# [EXERCISE DIRECTIONS]
Wherever the word "soon" appears in a line of the data, that line should be copied.

# [INFORMATION]
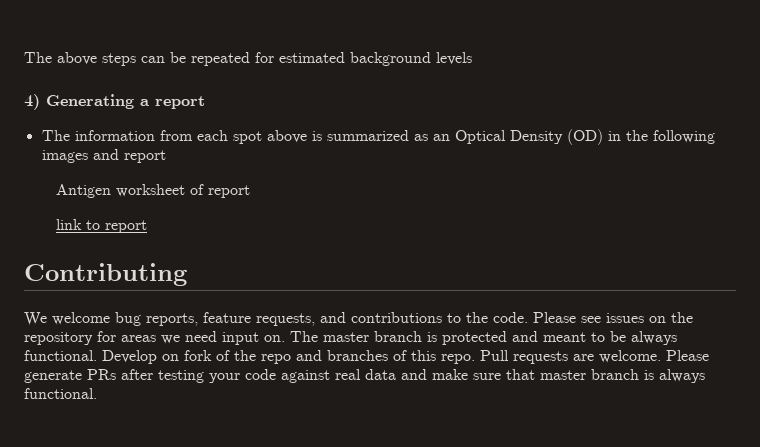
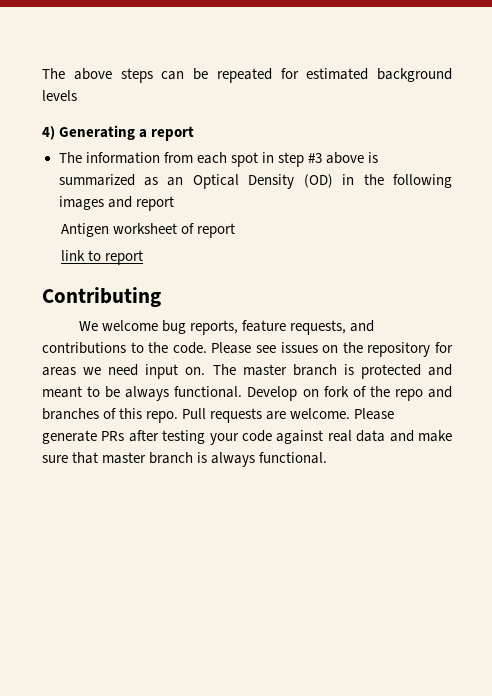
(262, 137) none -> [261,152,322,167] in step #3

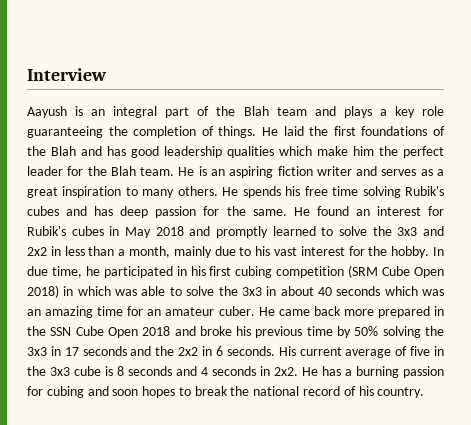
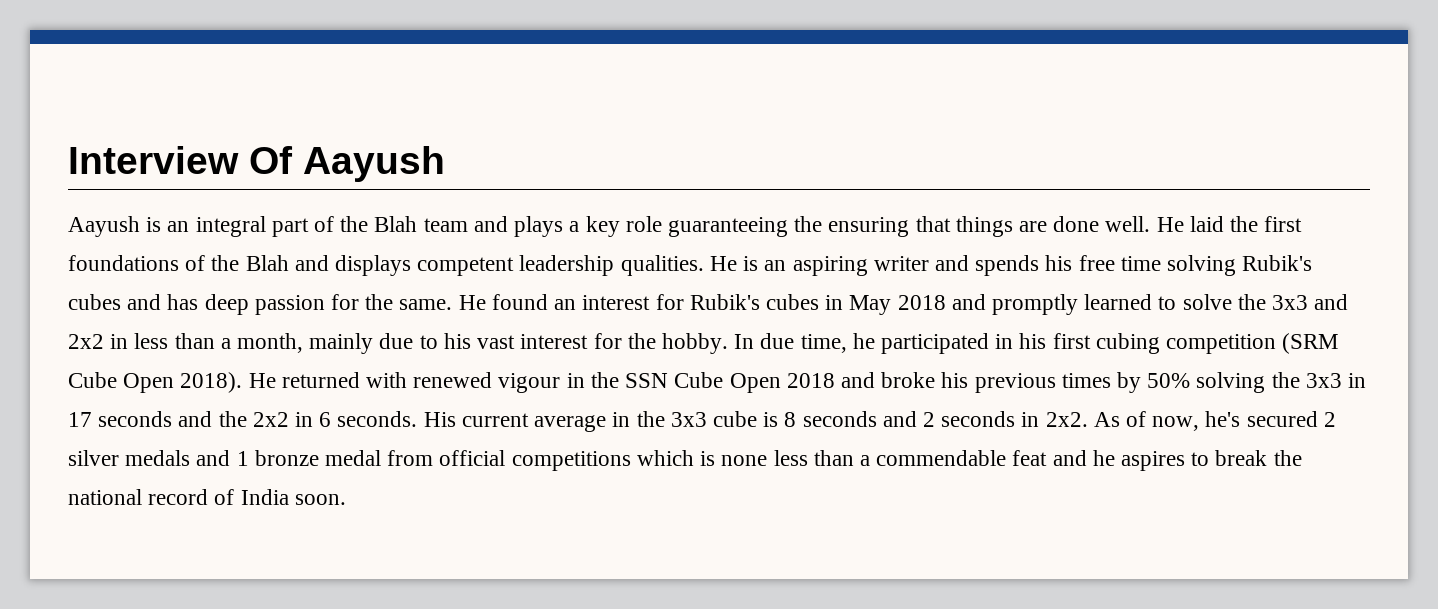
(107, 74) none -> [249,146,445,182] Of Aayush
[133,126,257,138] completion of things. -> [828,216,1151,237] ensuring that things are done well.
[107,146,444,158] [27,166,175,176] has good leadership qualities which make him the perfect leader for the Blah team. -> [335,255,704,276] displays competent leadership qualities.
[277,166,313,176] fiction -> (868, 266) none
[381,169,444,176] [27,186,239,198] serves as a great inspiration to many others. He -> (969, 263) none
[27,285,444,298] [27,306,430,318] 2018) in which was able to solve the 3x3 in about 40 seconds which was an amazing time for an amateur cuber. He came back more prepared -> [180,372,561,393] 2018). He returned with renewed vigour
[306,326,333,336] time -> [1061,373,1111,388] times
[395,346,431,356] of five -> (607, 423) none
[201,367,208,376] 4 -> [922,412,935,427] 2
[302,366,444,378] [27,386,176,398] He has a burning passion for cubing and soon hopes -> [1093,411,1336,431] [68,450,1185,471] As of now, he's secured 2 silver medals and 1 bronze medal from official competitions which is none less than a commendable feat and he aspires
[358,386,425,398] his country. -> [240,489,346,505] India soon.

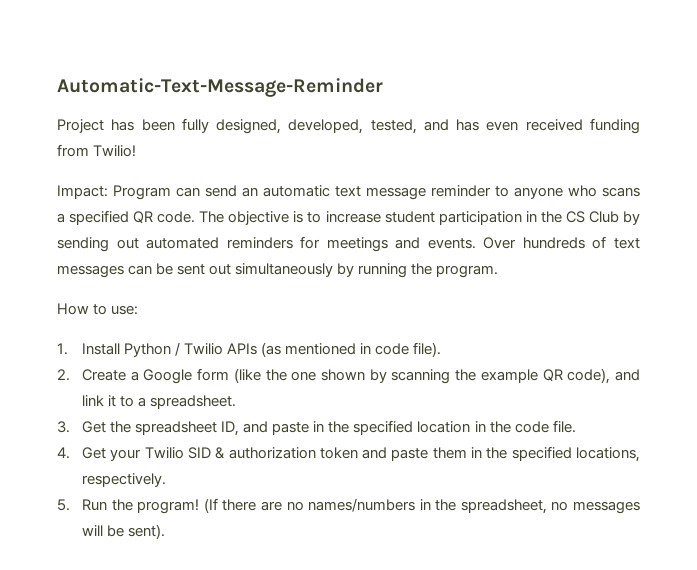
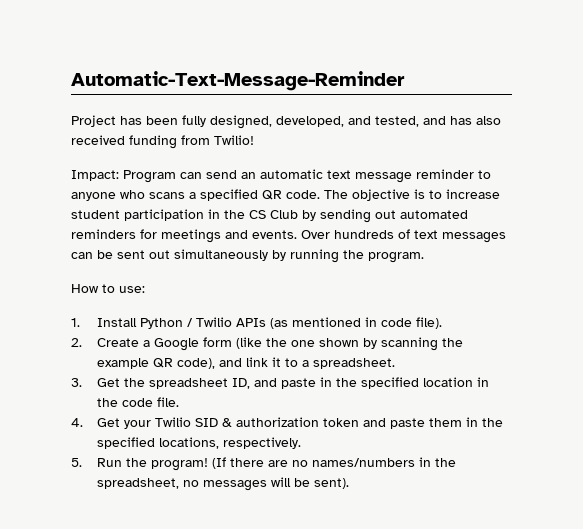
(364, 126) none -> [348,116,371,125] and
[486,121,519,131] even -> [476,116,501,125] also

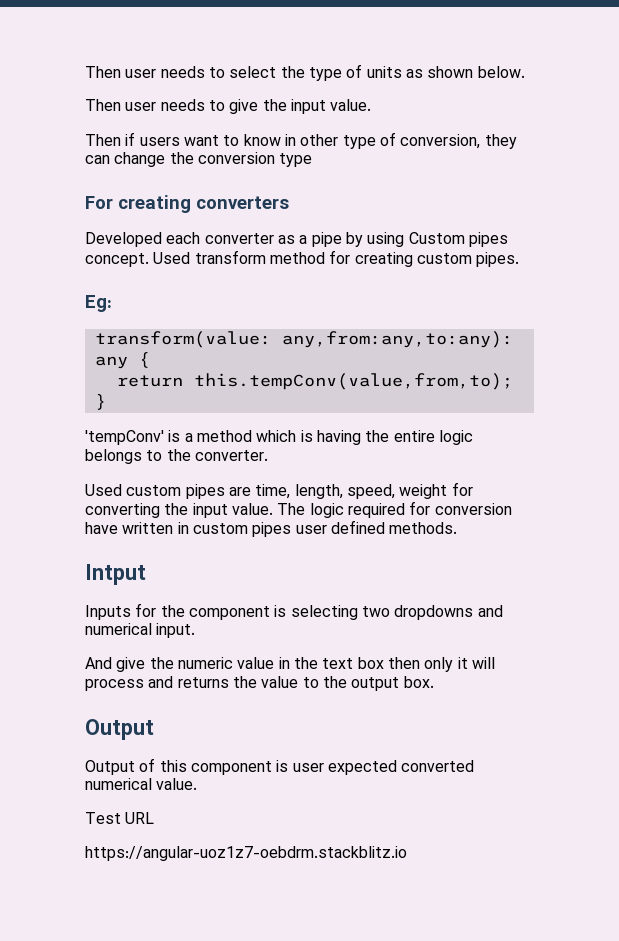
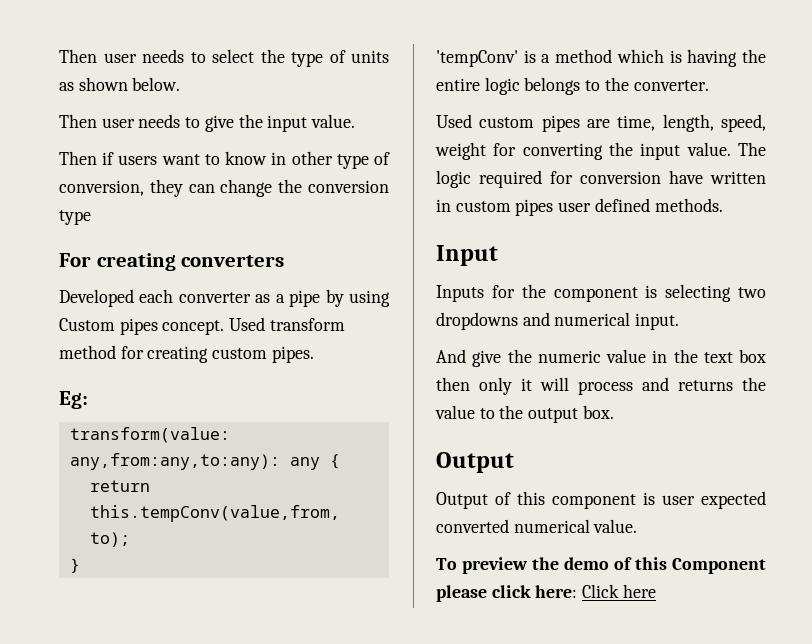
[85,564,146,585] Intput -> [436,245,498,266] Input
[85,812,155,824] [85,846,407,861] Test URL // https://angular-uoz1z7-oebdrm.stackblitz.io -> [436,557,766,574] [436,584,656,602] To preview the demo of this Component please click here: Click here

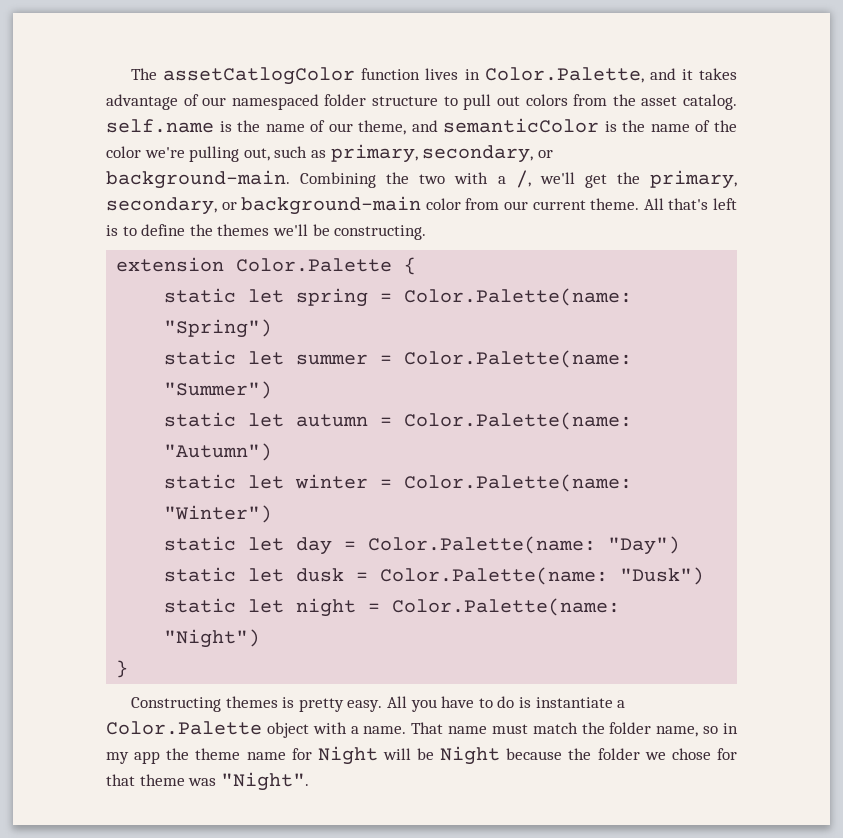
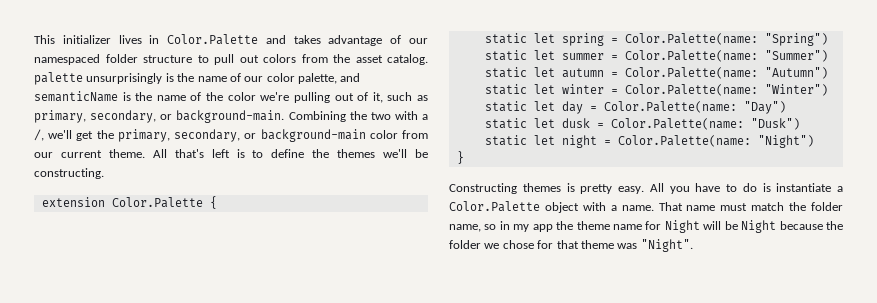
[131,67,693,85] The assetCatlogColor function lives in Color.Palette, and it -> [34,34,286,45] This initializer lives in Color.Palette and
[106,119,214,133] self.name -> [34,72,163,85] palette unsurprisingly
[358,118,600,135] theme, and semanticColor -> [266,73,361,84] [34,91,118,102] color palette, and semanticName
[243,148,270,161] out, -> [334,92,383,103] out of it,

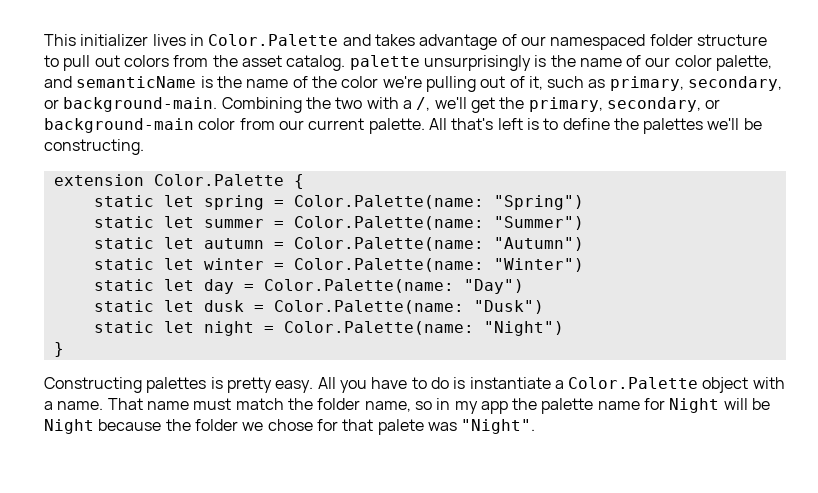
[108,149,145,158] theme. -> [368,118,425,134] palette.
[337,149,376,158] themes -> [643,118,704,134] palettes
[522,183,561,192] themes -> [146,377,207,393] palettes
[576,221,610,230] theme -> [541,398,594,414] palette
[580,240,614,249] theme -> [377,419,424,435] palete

# [EXERCISE SOLUTION]
[302,366,444,378] [27,386,176,398] He has a burning passion for cubing and soon hopes -> [1093,411,1336,431] [68,450,1185,471] As of now, he's secured 2 silver medals and 1 bronze medal from official competitions which is none less than a commendable feat and he aspires
[358,386,425,398] his country. -> [240,489,346,505] India soon.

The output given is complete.